▶ **Action item**
Look over the lines below. Report each one that includes the string "lockico".

▶ **Records for this task**

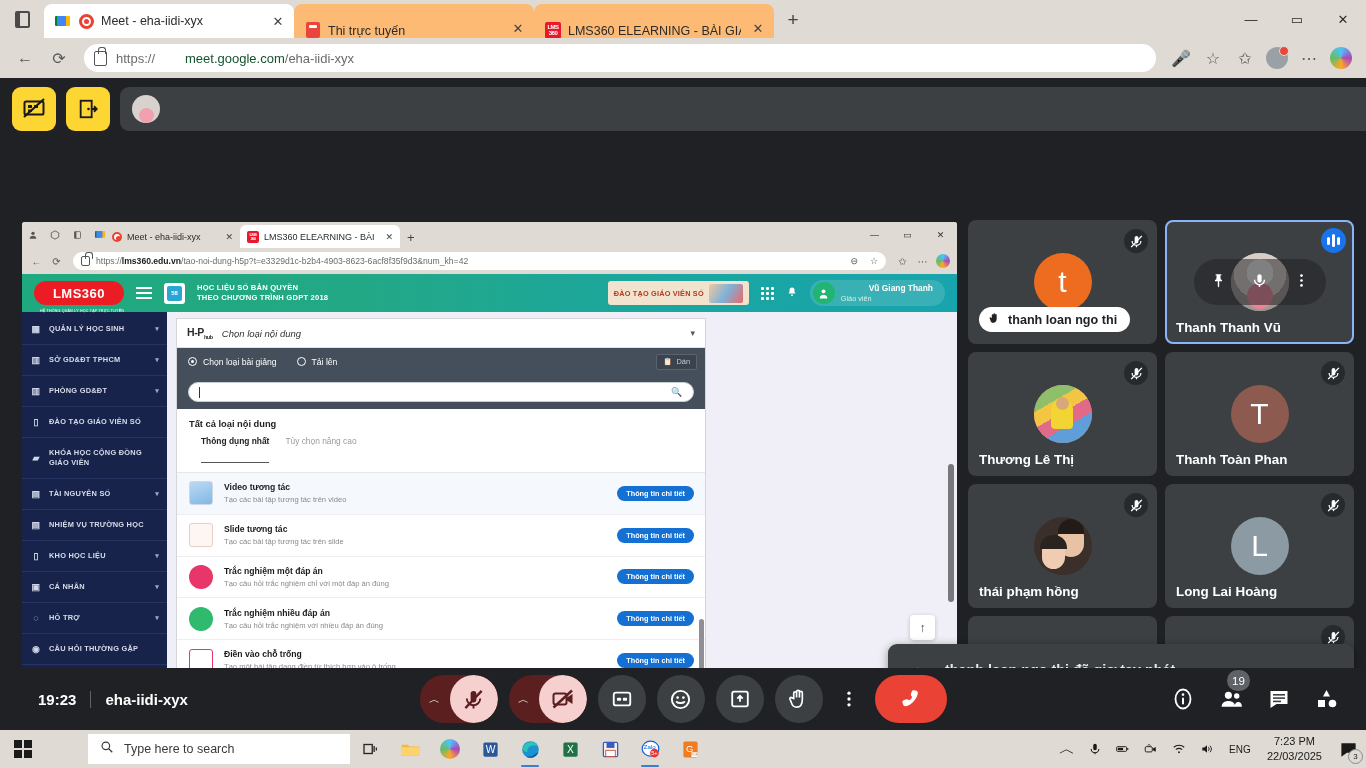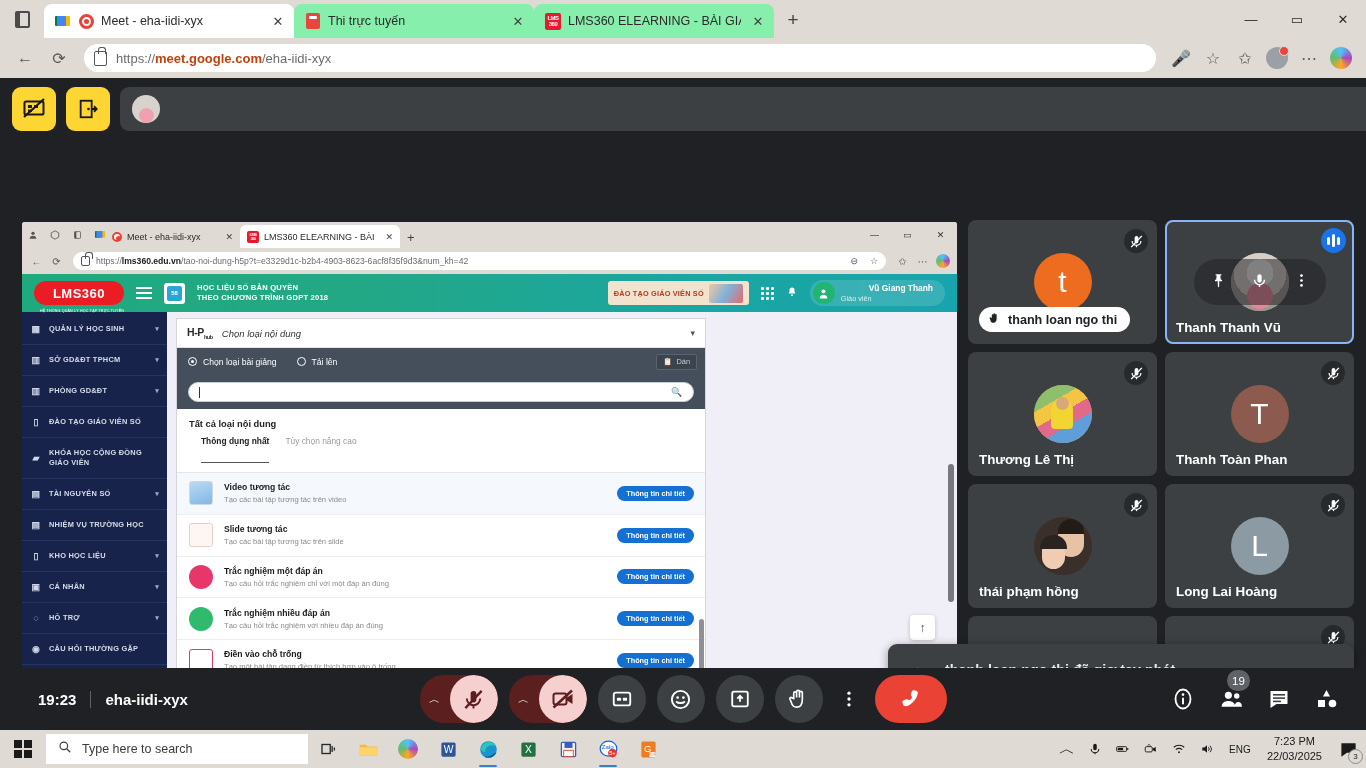--- a/index.html
+++ b/index.html
@@ -22,7 +22,7 @@
     font-size:12.5px; color:#2b2b2b; white-space:nowrap;
   }
   .tab.active { background:#ffffff; width:250px; }
-  .tab.inactive { background:#86efac; width:240px; }
+  .tab.inactive { background:#fdba74; width:240px;align-items:flex-end; }
   .tab-title { flex:1; overflow:hidden; text-overflow:clip; font-size:12.5px; }
   .tab-close { width:20px; height:20px; display:flex; align-items:center; justify-content:center; color:#444; font-size:13px; }
   .favicon { width:16px; height:16px; flex:none; display:flex; align-items:center; justify-content:center; }

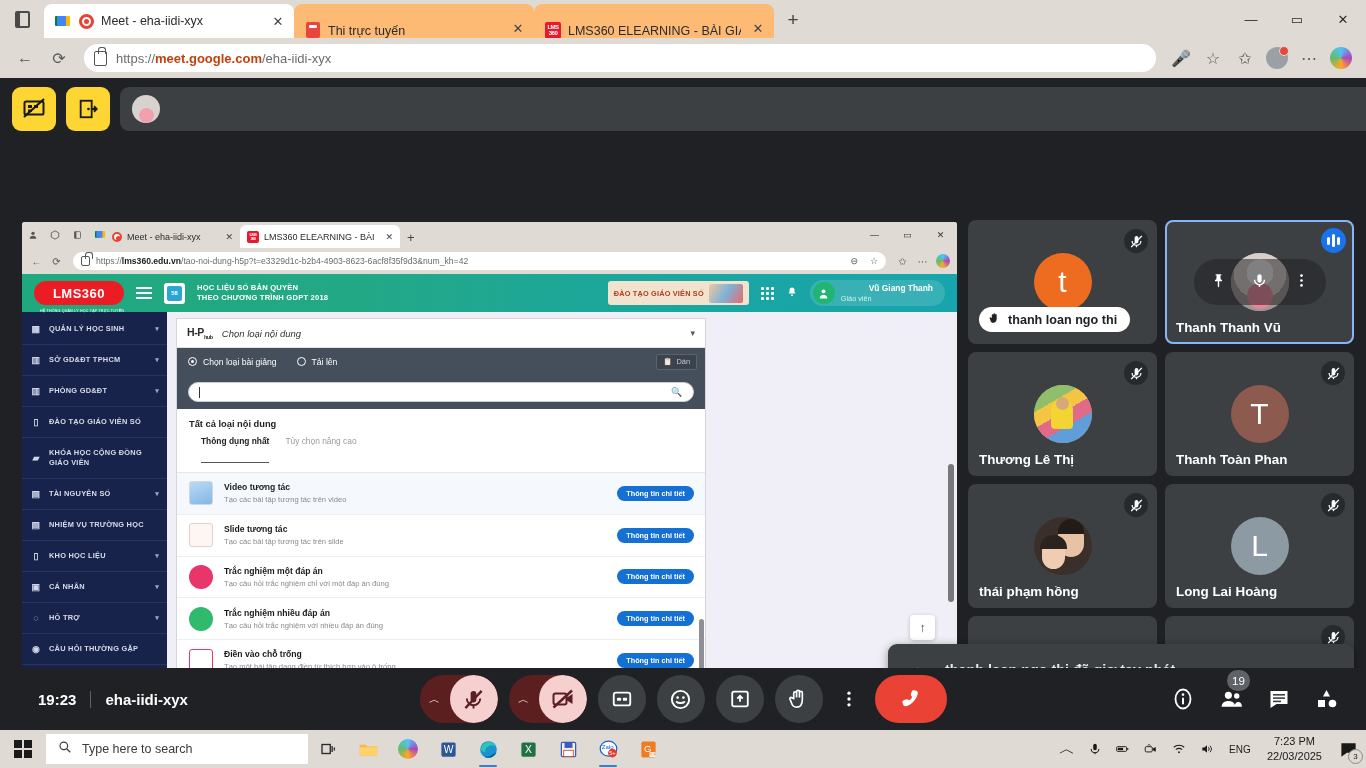--- a/index.html
+++ b/index.html
@@ -43,7 +43,7 @@
   .nav-ico { width:30px;height:30px;display:flex;align-items:center;justify-content:center;color:#5a5a5a;font-size:16px;}
   .urlbox { flex:1; height:28px; background:#fff; border-radius:14px; display:flex;align-items:center; padding:0 10px; gap:9px; margin:0 6px;}
   .urltext { font-size:13px; color:#6b6b6b; }
-  .urltext b { color:#c2410c; font-weight:700;}
+  .urltext b { color:#14532d; font-weight:400;margin-left:30px;}
   .lockico { width:13px;height:15px;border:1.6px solid #555;border-radius:2px;position:relative;}
   .lockico::before{content:'';position:absolute;left:2.5px;top:-5px;width:6px;height:6px;border:1.6px solid #555;border-bottom:none;border-radius:3px 3px 0 0;}
   .ob-right { display:flex; align-items:center; gap:2px;}

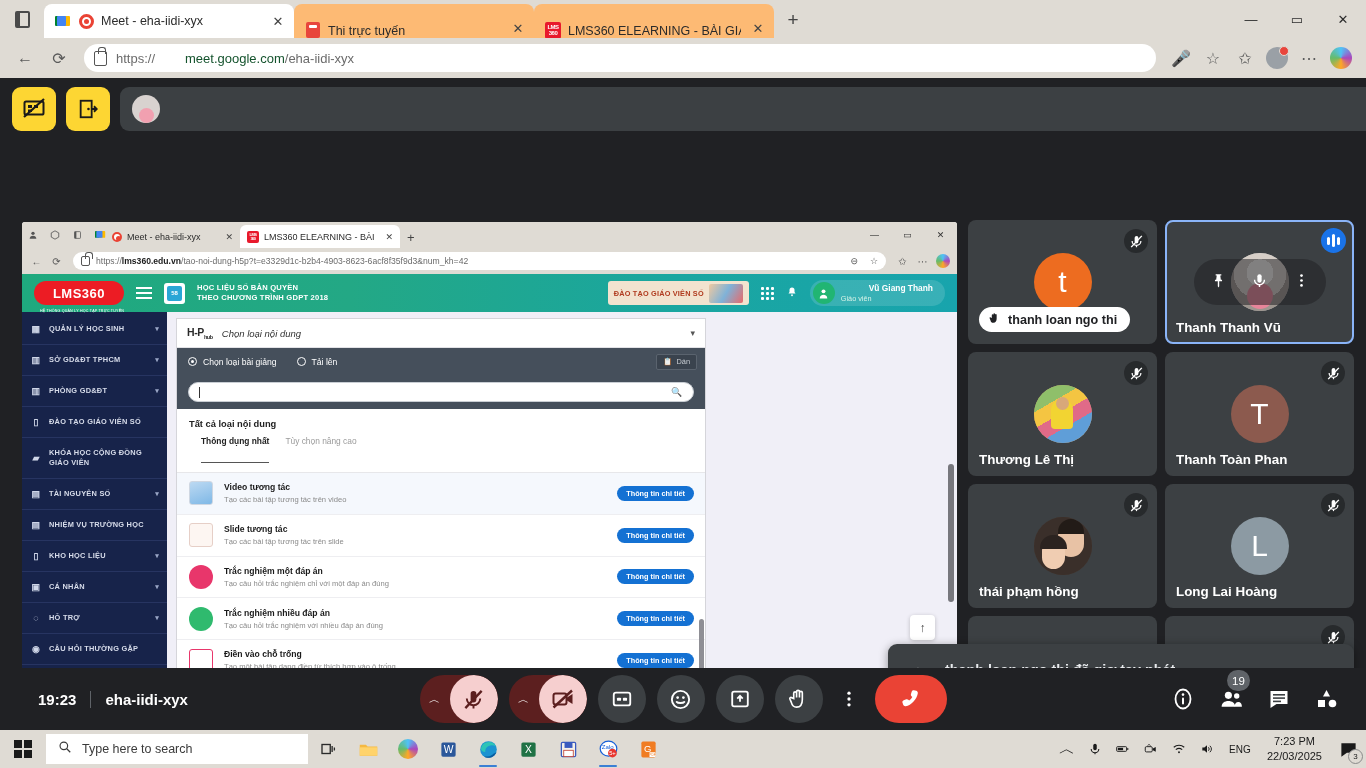--- a/index.html
+++ b/index.html
@@ -178,7 +178,7 @@
   .start{width:46px;height:38px;display:flex;align-items:center;justify-content:center;}
   .winlogo{display:grid;grid-template-columns:8px 8px;grid-template-rows:8px 8px;gap:2px;}
   .winlogo i{background:#1a1a1a;display:block;}
-  .tb-search{width:262px;height:30px;background:#fff;display:flex;align-items:center;gap:10px;padding:0 12px;}
+  .tb-search{width:262px;height:30px;background:#fff;display:flex;align-items:center;gap:10px;padding:0 12px;margin-left:42px;}
   .tb-search .ph{font-size:12.5px;color:#3a3a3a;}
   .tb-ico{width:40px;height:38px;display:flex;align-items:center;justify-content:center;position:relative;}
   .tb-ico.run::after{content:'';position:absolute;bottom:1px;left:50%;transform:translateX(-50%);width:18px;height:2.5px;background:#3b7fd4;border-radius:2px;}

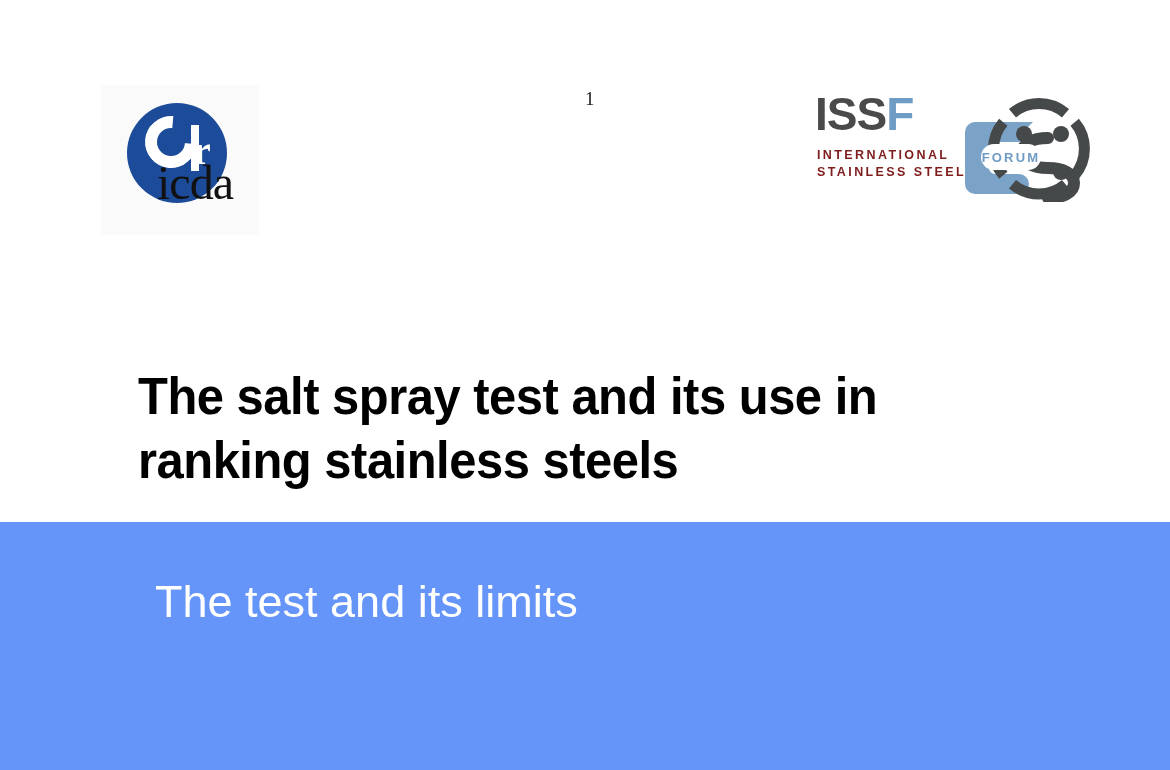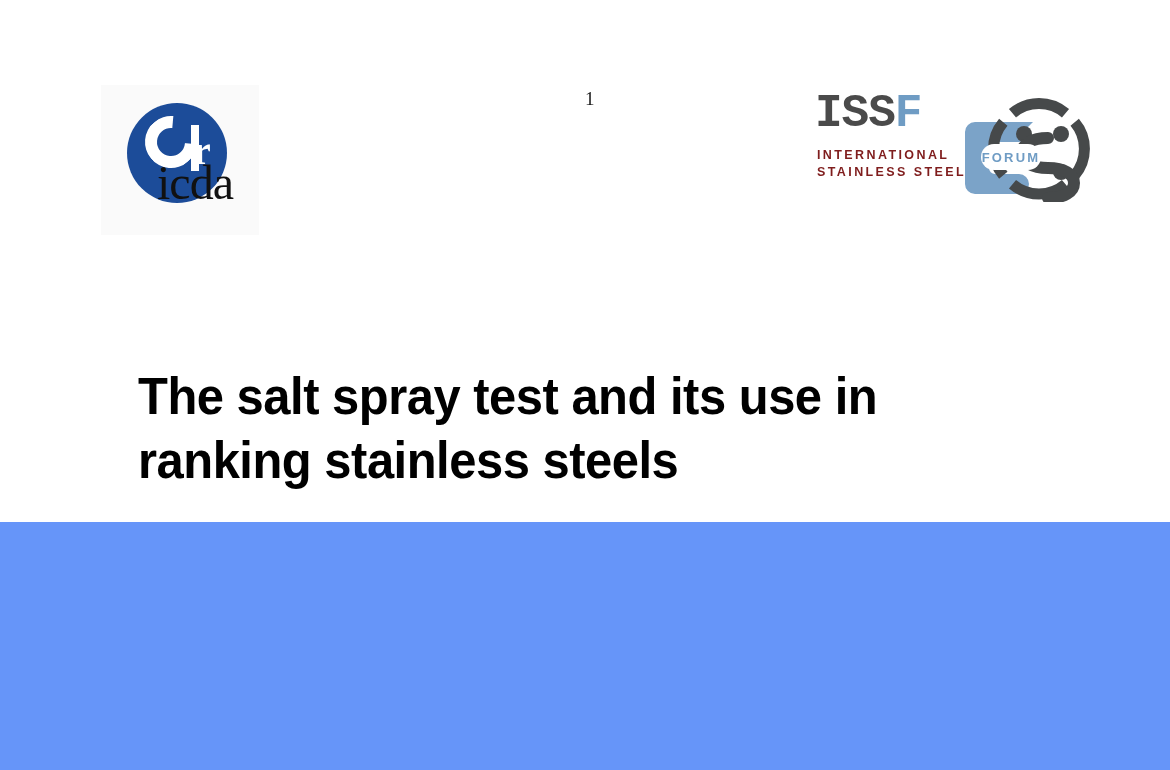--- a/index.html
+++ b/index.html
@@ -101,7 +101,7 @@
     position: absolute;
     left: 0px;
     top: 9px;
-    font-family: Liberation Mono, monospace;
+    font-family: Liberation Sans, sans-serif;
     font-weight: 700;
     font-size: 46px;
     line-height: 46px;

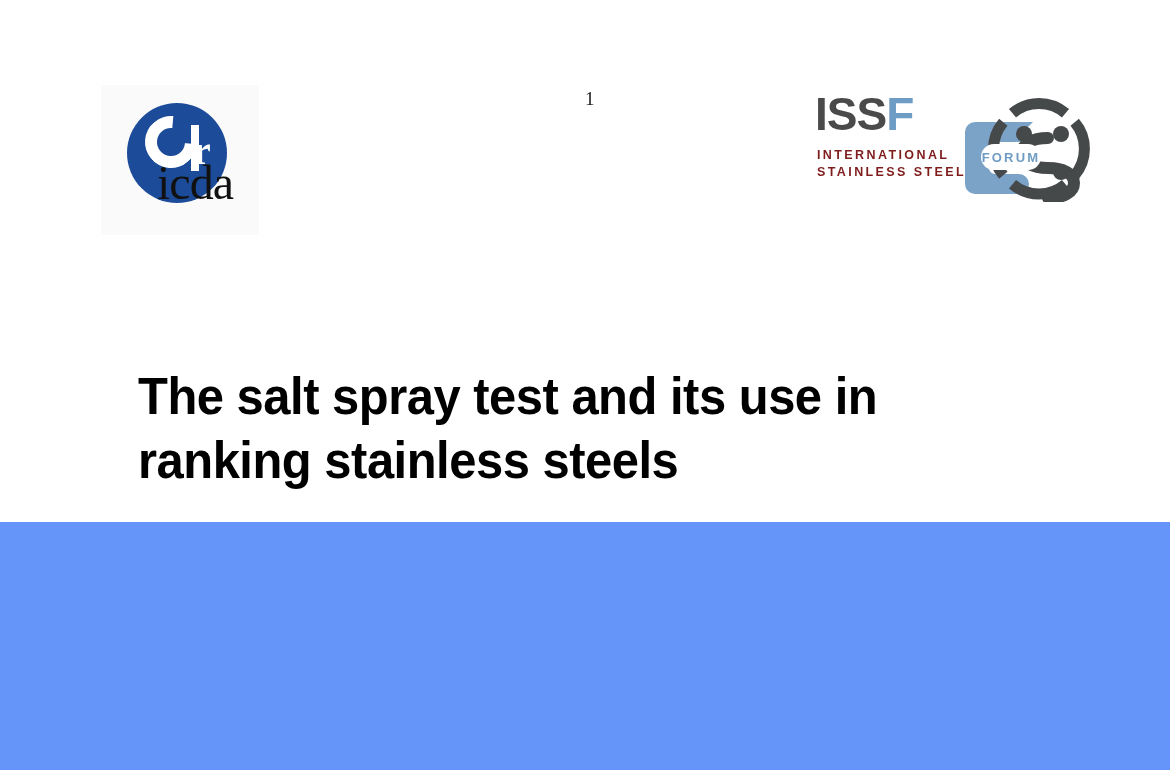--- a/index.html
+++ b/index.html
@@ -220,6 +220,7 @@
   <div class="title">The salt spray test and its use in ranking stainless steels</div>
 
   <div class="band"></div>
+  <div class="band-text">The test and its limits</div>
 
 </div>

▶ **Result of this task**
   .lockico { width:13px;height:15px;border:1.6px solid #555;border-radius:2px;position:relative;}
   .lockico::before{content:'';position:absolute;left:2.5px;top:-5px;width:6px;height:6px;border:1.6px solid #555;border-bottom:none;border-radius:3px 3px 0 0;}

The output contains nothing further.